Below are records to give again exactly; omit each image they contain.

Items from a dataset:
*** Begin section ***

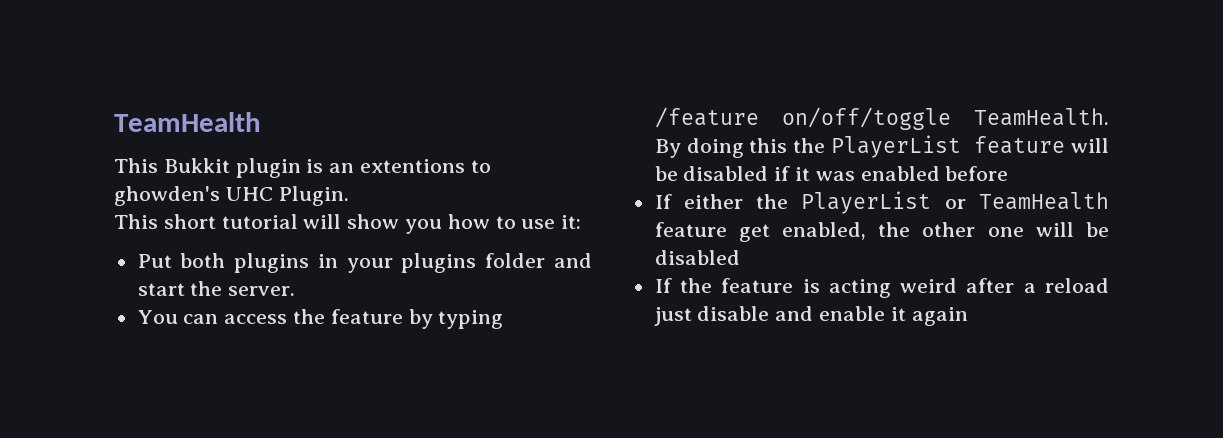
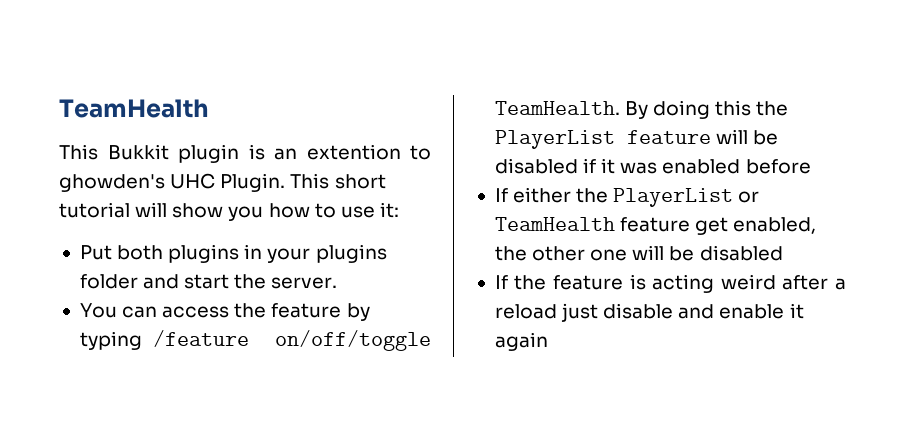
[360,159,466,173] extentions -> [306,144,401,160] extention
(349, 196) // -> (286, 182) none

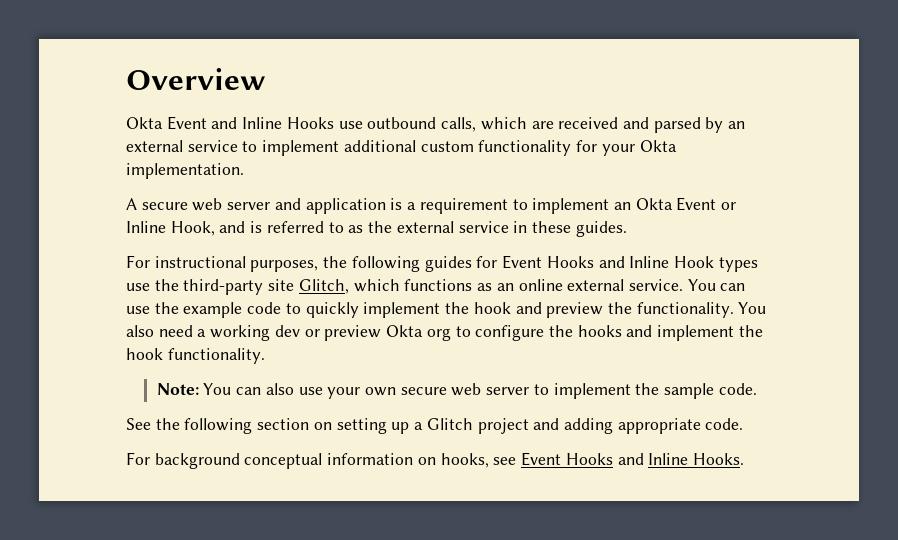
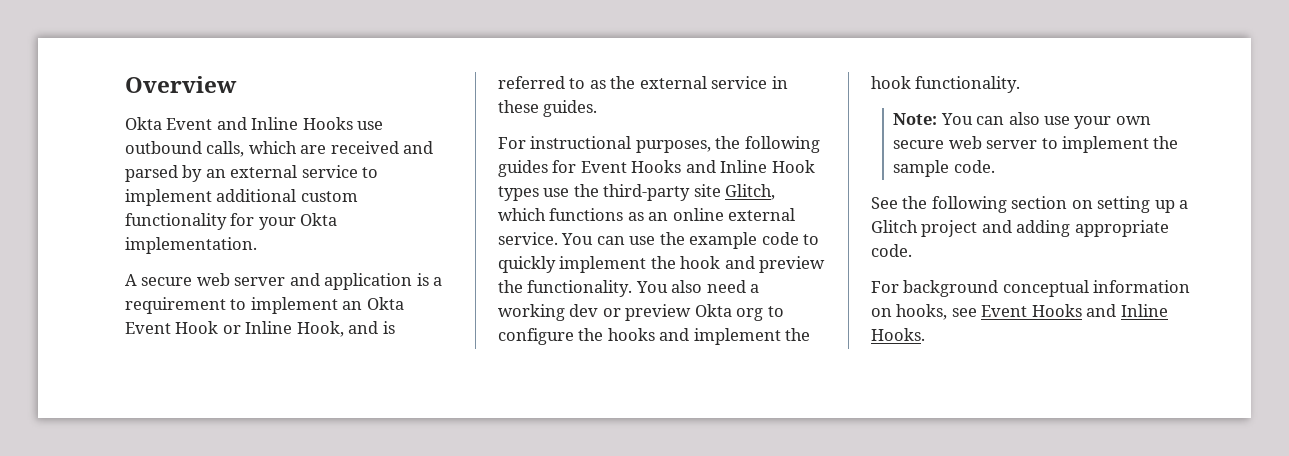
(717, 204) none -> [175,321,219,334] Hook

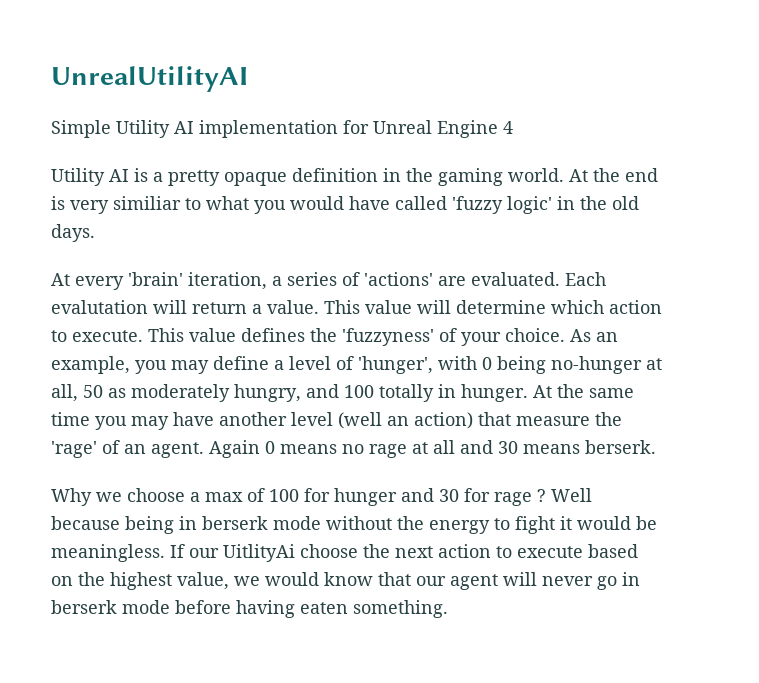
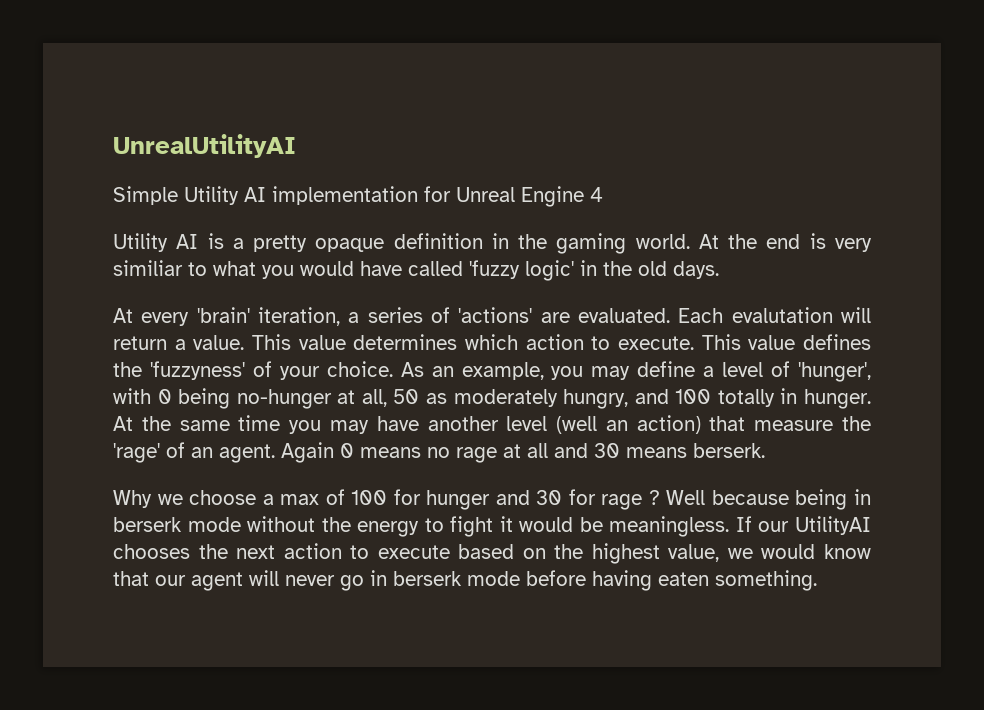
[417,300,546,314] will determine -> [353,334,458,350] determines
[223,544,358,562] UitlityAi choose -> [795,516,872,535] [113,544,190,559] UtilityAI chooses

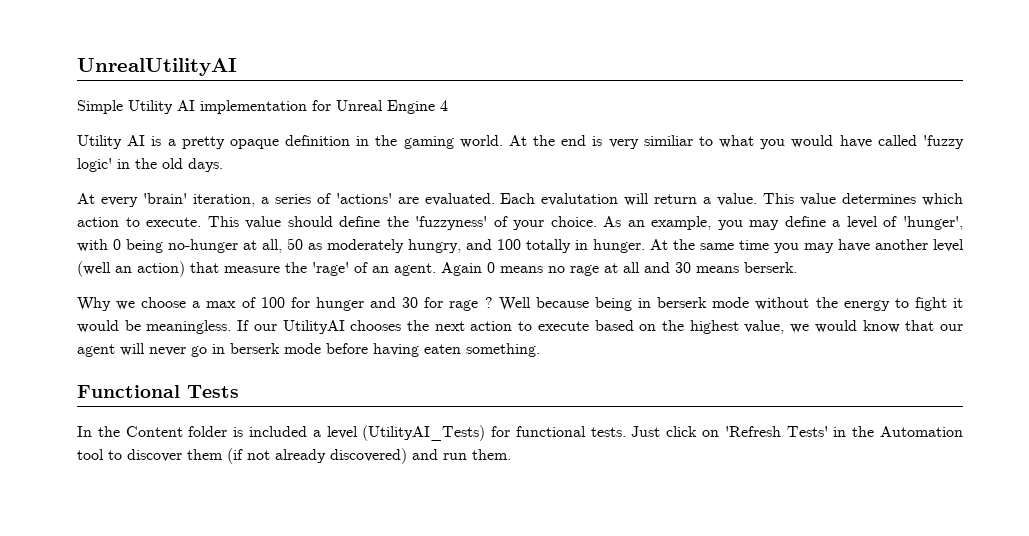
[802,334,871,350] defines -> [287,216,381,227] should define
(817, 580) none -> [77,385,239,398] [77,425,963,441] [77,448,511,464] // Functional Tests // In the Content folder is included a level (UtilityAI_Tests) for functional tests. Just click on 'Refresh Tests' in the Automation tool to discover them (if not already discovered) and run them.

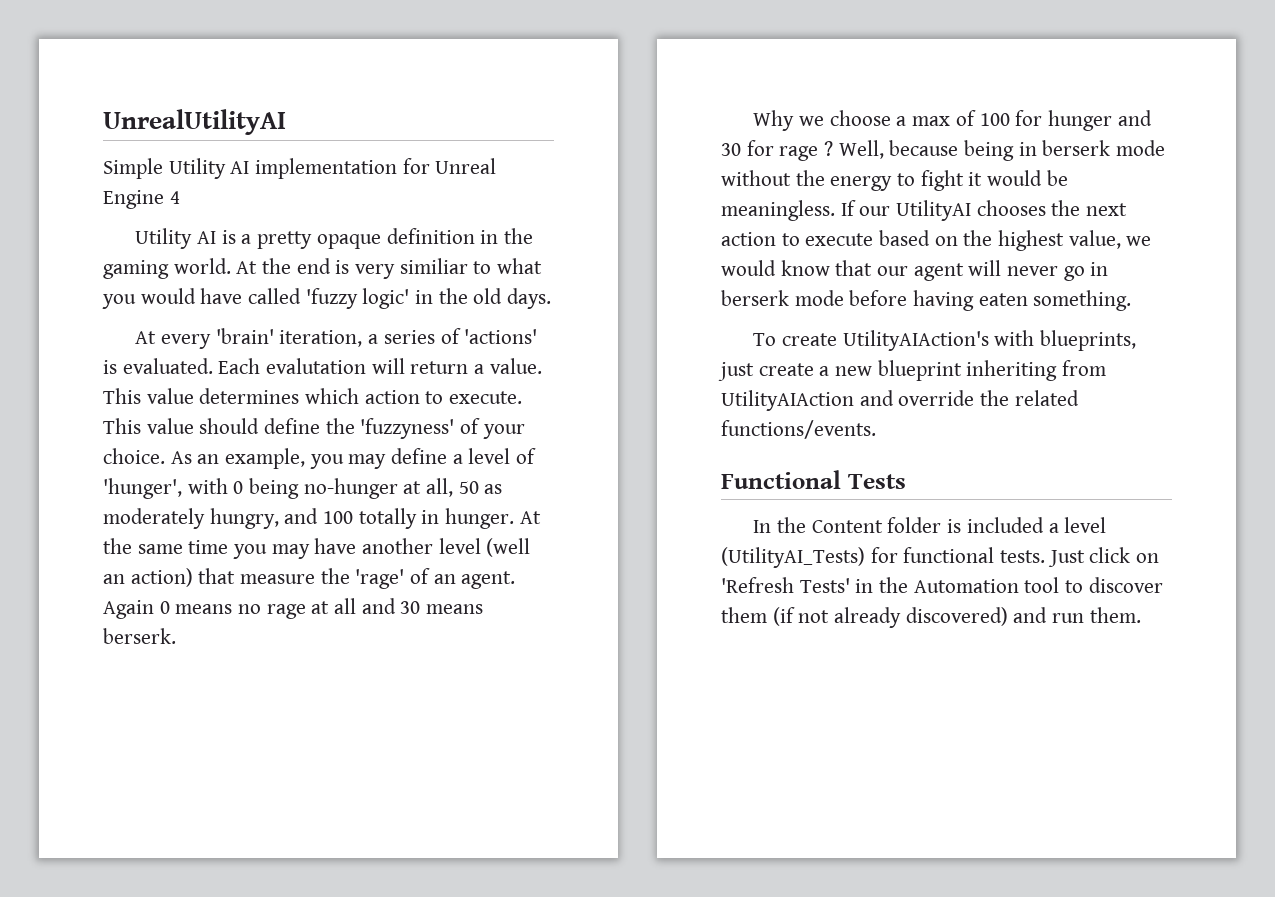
[397,197,419,204] are -> [103,360,117,374] is
[498,297,531,311] Well -> [838,140,884,159] Well,
(540, 350) none -> [753,330,1137,351] [718,360,1107,381] [721,390,1079,411] [721,420,876,439] // To create UtilityAIAction's with blueprints, just create a new blueprint inheriting from UtilityAIAction and override the related functions/events.

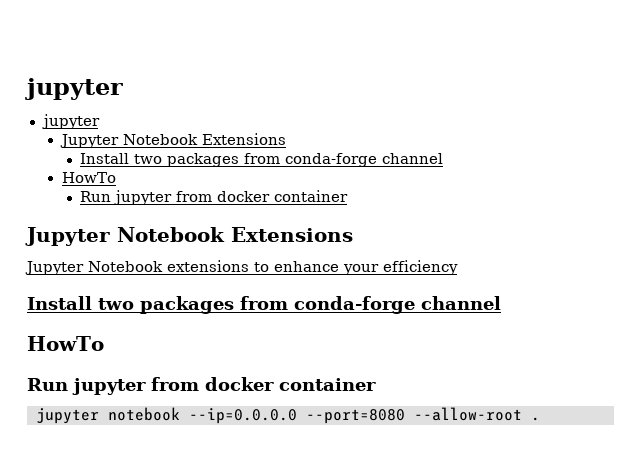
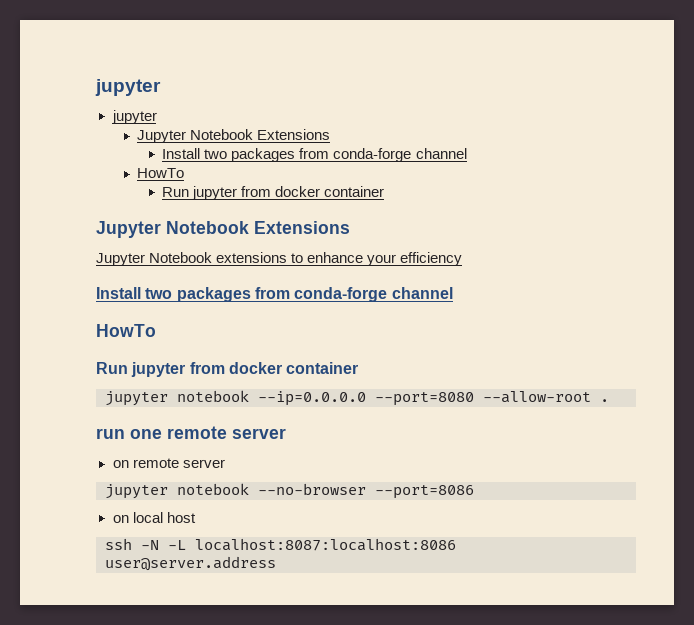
(540, 419) none -> [96,426,286,439] [112,458,225,468] [105,483,474,499] [112,512,196,523] [105,538,456,551] [105,556,276,571] // run one remote server // on remote server // jupyter notebook --no-browser --port=8086 // on local host // ssh -N -L localhost:8087:localhost:8086 user@server.address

*** End section ***

** Answer box **
[360,159,466,173] extentions -> [306,144,401,160] extention
(349, 196) // -> (286, 182) none

(717, 204) none -> [175,321,219,334] Hook

[417,300,546,314] will determine -> [353,334,458,350] determines
[223,544,358,562] UitlityAi choose -> [795,516,872,535] [113,544,190,559] UtilityAI chooses

[802,334,871,350] defines -> [287,216,381,227] should define
(817, 580) none -> [77,385,239,398] [77,425,963,441] [77,448,511,464] // Functional Tests // In the Content folder is included a level (UtilityAI_Tests) for functional tests. Just click on 'Refresh Tests' in the Automation tool to discover them (if not already discovered) and run them.

[397,197,419,204] are -> [103,360,117,374] is
[498,297,531,311] Well -> [838,140,884,159] Well,
(540, 350) none -> [753,330,1137,351] [718,360,1107,381] [721,390,1079,411] [721,420,876,439] // To create UtilityAIAction's with blueprints, just create a new blueprint inheriting from UtilityAIAction and override the related functions/events.

(540, 419) none -> [96,426,286,439] [112,458,225,468] [105,483,474,499] [112,512,196,523] [105,538,456,551] [105,556,276,571] // run one remote server // on remote server // jupyter notebook --no-browser --port=8086 // on local host // ssh -N -L localhost:8087:localhost:8086 user@server.address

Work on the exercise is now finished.